The main workhorse function is pub_chunks(). It allows you to pull out sections of articles from many different publishers (see next section below) WITHOUT having to know how to parse/navigate XML. XML has a steep learning curve, and can require quite a bit of Googling to sort out how to get to different parts of an XML document.

The other main function is pub_tabularize() - which takes the output of pub_chunks() and coerces into a data.frame for easier downstream processing.

eLife
PLOS
Entrez/Pubmed
Elsevier
Hindawi
Pensoft
PeerJ
Copernicus
Frontiers
F1000 Research

If you know of other publishers or sources that provide XML let us know by opening an issue.

We'll continue adding additional publishers.

Stable version

install.packages("pubchunks")

Development version from GitHub

remotes::install_github("ropensci/pubchunks")

Load library

library('pubchunks')

x <- system.file("examples/10_1016_0021_8928_59_90156_x.xml", 
  package = "pubchunks")

pub_chunks(x, "abstract")
#> <pub chunks>
#>   from: file
#>   publisher/journal: elsevier/Journal of Applied Mathematics and Mechanics
#>   sections: abstract
#>   showing up to first 5: 
#>    abstract (n=1): Abstract
#>                
#>                   This pa ...
pub_chunks(x, "title")
#> <pub chunks>
#>   from: file
#>   publisher/journal: elsevier/Journal of Applied Mathematics and Mechanics
#>   sections: title
#>   showing up to first 5: 
#>    title (n=1): On the driving of a piston with a rigid collar int ...
pub_chunks(x, "authors")
#> <pub chunks>
#>   from: file
#>   publisher/journal: elsevier/Journal of Applied Mathematics and Mechanics
#>   sections: authors
#>   showing up to first 5: 
#>    authors (n=1): Chetaev, D.N
pub_chunks(x, c("title", "refs"))
#> <pub chunks>
#>   from: file
#>   publisher/journal: elsevier/Journal of Applied Mathematics and Mechanics
#>   sections: title, refs
#>   showing up to first 5: 
#>    title (n=1): On the driving of a piston with a rigid collar int ...
#>    refs (n=6): 1.G.N.WatsonTeoriia besselevykh funktsiiTheory of

The output of pub_chunks() is a list with an S3 class pub_chunks to make internal work in the package easier. You can easily see the list structure by using unclass().
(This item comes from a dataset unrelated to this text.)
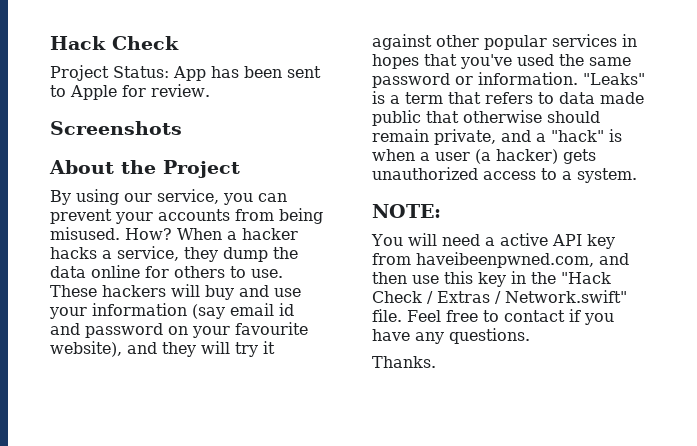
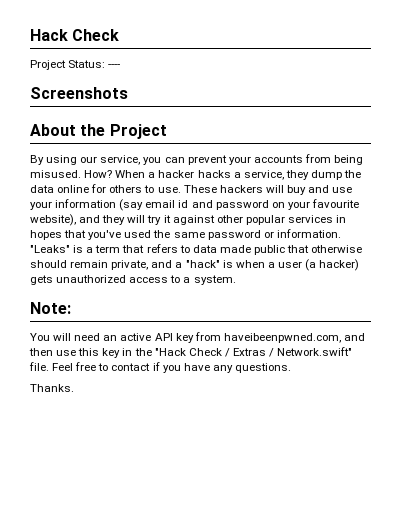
[173,66,321,81] [50,84,210,100] App has been sent to Apple for review. -> [108,64,121,68] ----
[372,204,441,218] NOTE: -> [30,302,71,314] Note:
[484,237,495,246] a -> [103,335,118,341] an

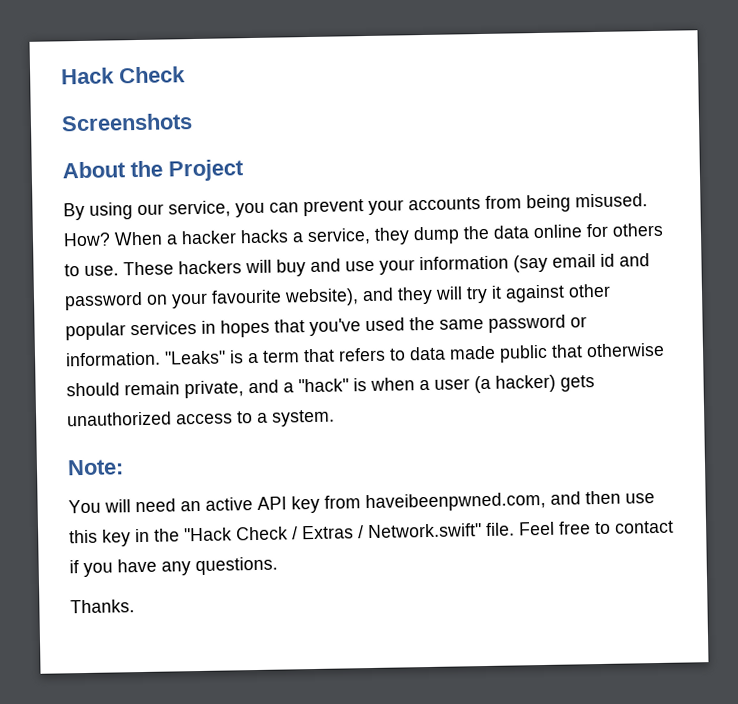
[30,60,121,70] // Project Status: ---- -> (186, 75) none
xml <- paste0(readLines(x), collapse = "")
pub_chunks(xml, "title")
#> <pub chunks>
#>   from: character
#>   publisher/journal: elsevier/Journal of Applied Mathematics and Mechanics
#>   sections: title
#>   showing up to first 5: 
#>    title (n=1): On the driving of a piston with a rigid collar int ...

xml <- paste0(readLines(x), collapse = "")
xml <- xml2::read_xml(xml)
pub_chunks(xml, "title")
#> <pub chunks>
#>   from: xml_document
#>   publisher/journal: elsevier/Journal of Applied Mathematics and Mechanics
#>   sections: title
#>   showing up to first 5: 
#>    title (n=1): On the driving of a piston with a rigid collar int ...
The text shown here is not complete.